— Task details —
Reproduce the records exactly, but not the pictures.

— Available data —
####################

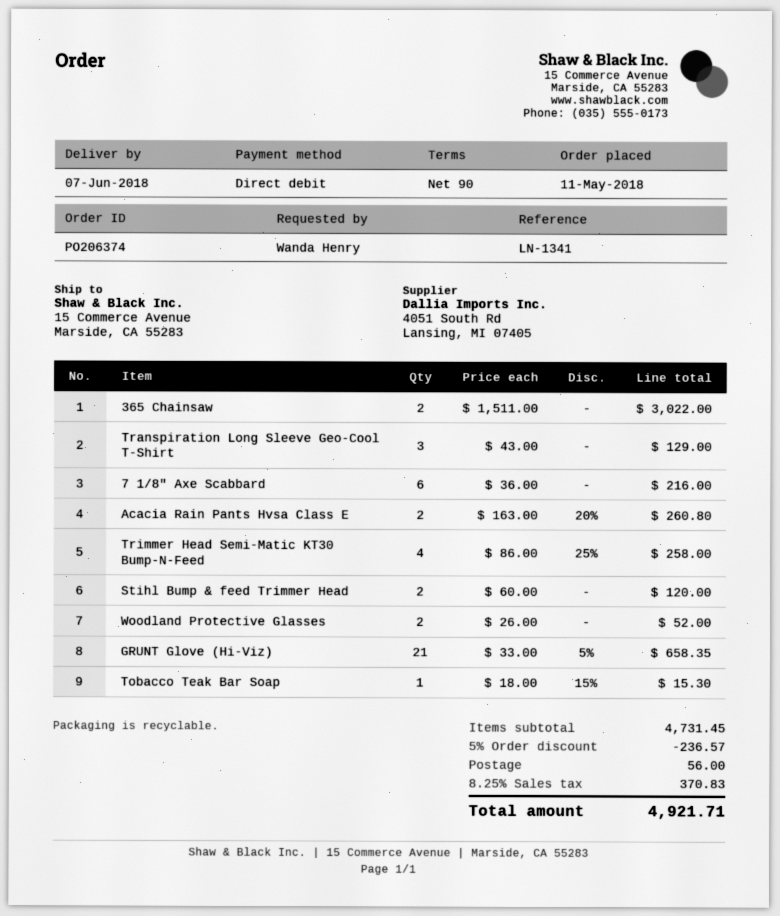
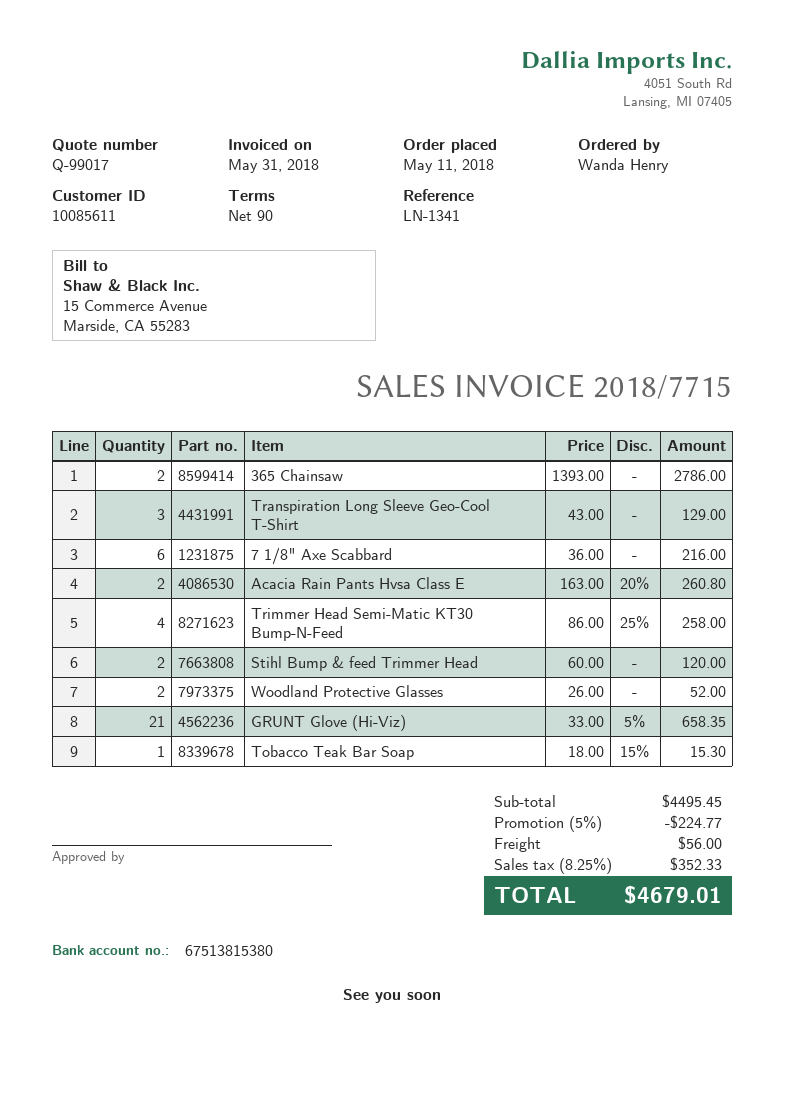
365 Chainsaw: 2 x 1511.00 = 3022.00 -> 2 x 1393.00 = 2786.00
subtotal: 4731.45 -> 4495.45
discount: 5% = 236.57 -> 5% = 224.77
tax: 8.25% = 370.83 -> 8.25% = 352.33
total: 4921.71 -> 4679.01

####################

— Finished exercise —
365 Chainsaw: 2 x 1511.00 = 3022.00 -> 2 x 1393.00 = 2786.00
subtotal: 4731.45 -> 4495.45
discount: 5% = 236.57 -> 5% = 224.77
tax: 8.25% = 370.83 -> 8.25% = 352.33
total: 4921.71 -> 4679.01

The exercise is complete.